THEN WHAT WAS THE POINT OF THAT ENTIRE PARAGRAPH? IT'S YOUR ANALOGY, NO ONE MADE YOU WRITE THIS! WHY INCLUDE IT IF IT WASN'T RELEVANT? 
The boat glided across the lake in exactly the same way a bowling ball didn't ahh analogy
The original "The ships hung in the sky much in the same way bricks don't" from Adam is absolutely brilliant prose. But it's succinct and doesn't meander about for about 4 sentences.
Imagine five army divisions funded by Coca-Cola were in South America set about destroying the unionised workforce-
Shit, sorry, I got the analogy the wrong way around
imagine if Israel invaded Atlana and killed hundreds of thousands of people half of them children to get at around 10k adults
hang on this person's cooking, although Coca Cola has funded death squads which is worse than anything Hamas has ever done so it's not quite perfect.
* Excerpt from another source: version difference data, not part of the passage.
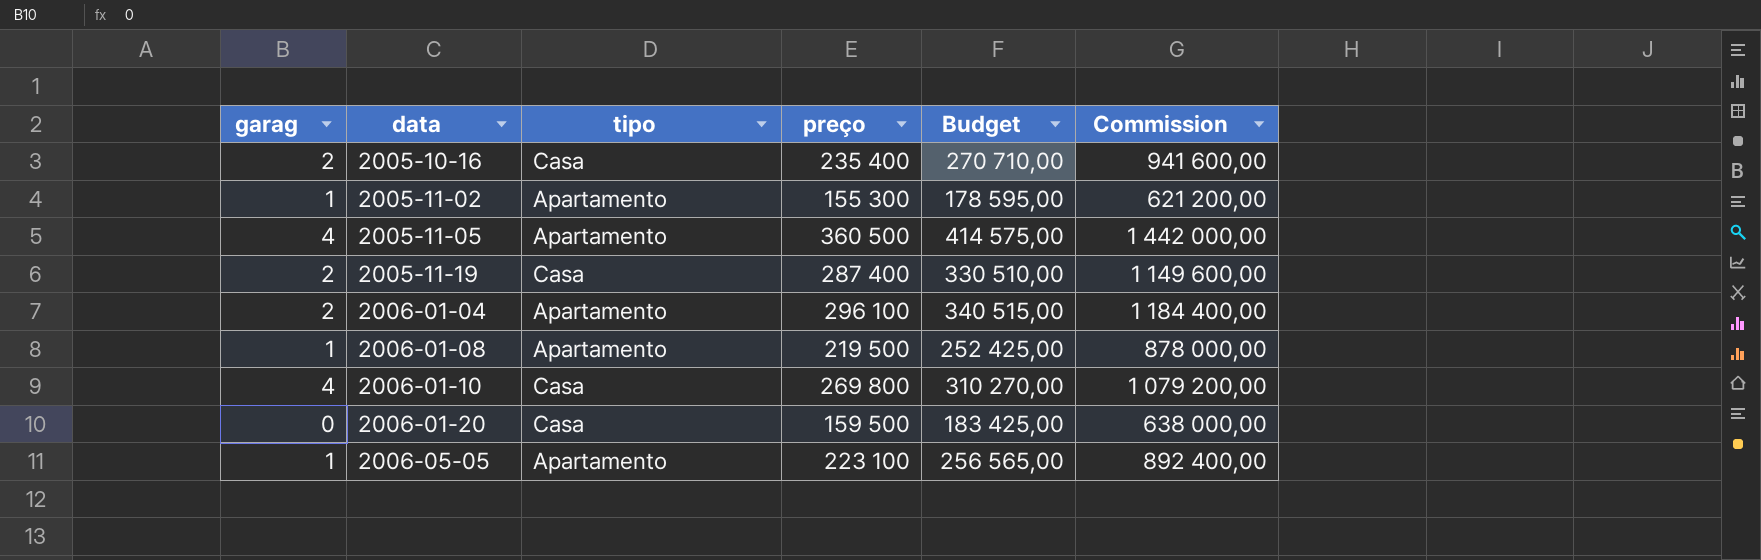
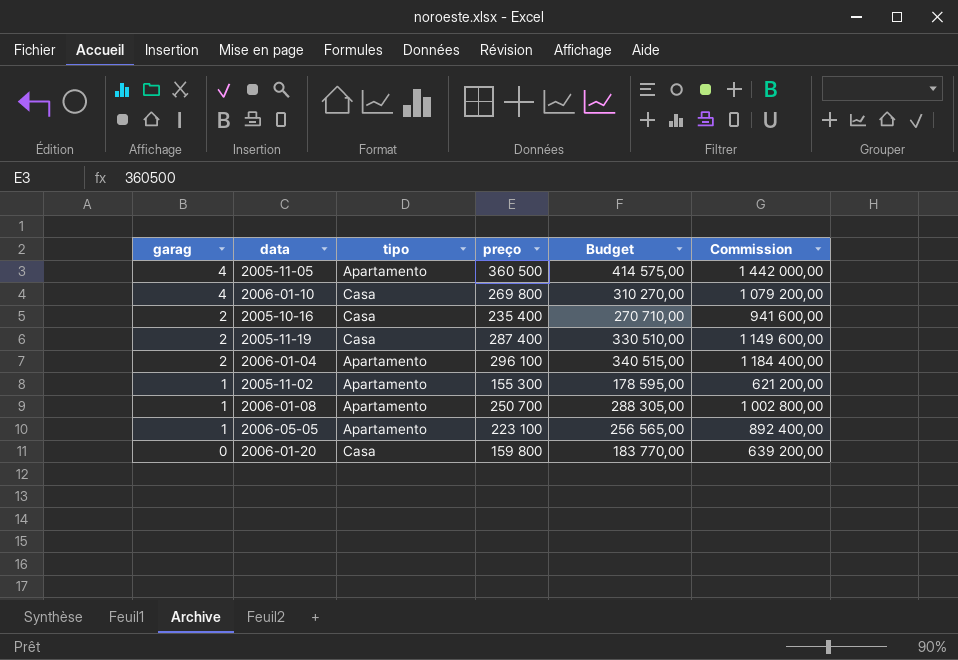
row order: data ascending -> garag descending
2006-01-08 | preço: 219 500 -> 250 700
2006-01-08 | Budget: 252 425,00 -> 288 305,00
2006-01-08 | Commission: 878 000,00 -> 1 002 800,00
2006-01-20 | preço: 159 500 -> 159 800
2006-01-20 | Budget: 183 425,00 -> 183 770,00
2006-01-20 | Commission: 638 000,00 -> 639 200,00

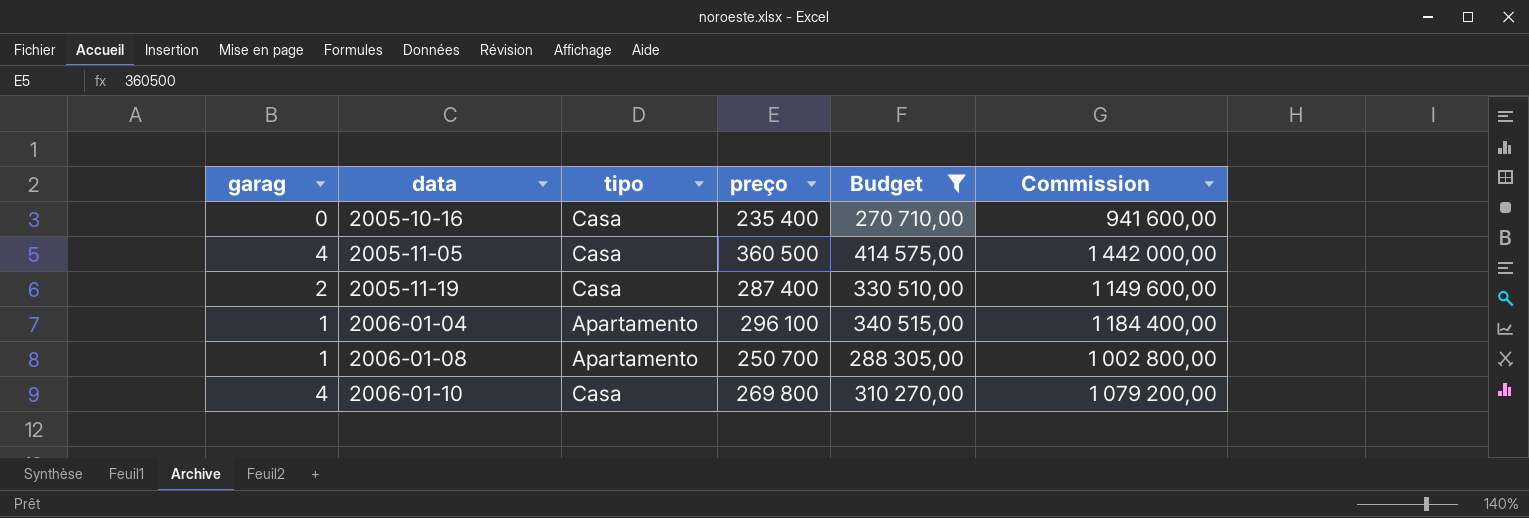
filter: none -> Budget >= 270 710,00
row order: garag descending -> data ascending
2005-10-16 | garag: 2 -> 0
2005-11-05 | tipo: Apartamento -> Casa
2006-01-04 | garag: 2 -> 1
imagine a school shooting inside a mcdonalds, that's what happens every time an idf soldier is shot in Gaza! 
So the Zionists are committing genocide to get and/or destroy the secret Hamas recipe?
And even then the analogy is dogshit. The coca cola recipe is an extremely valuable trade secret, don't you think they have backups in multiple locations? Especially if some murderous nazi milita set out to destroy it by physically carpet bombing Atlanta?
Imagine you drone-strike Colonel Sanders for his secret herbs and spices. You acquire the spices but realize that you were just looking for an excuse to commit war crimes
Imagine if Israel funded Coca-Cola in the mid 80s to fight against Pepsi.
Everyone would still say “wtf does Coca Cola have to do with chunks of Jordan, Lebanon, Syria”
Israel had decided to destroy Coca-Cola as an organization.

Don't give me what ever the fuck that editing team was smoking.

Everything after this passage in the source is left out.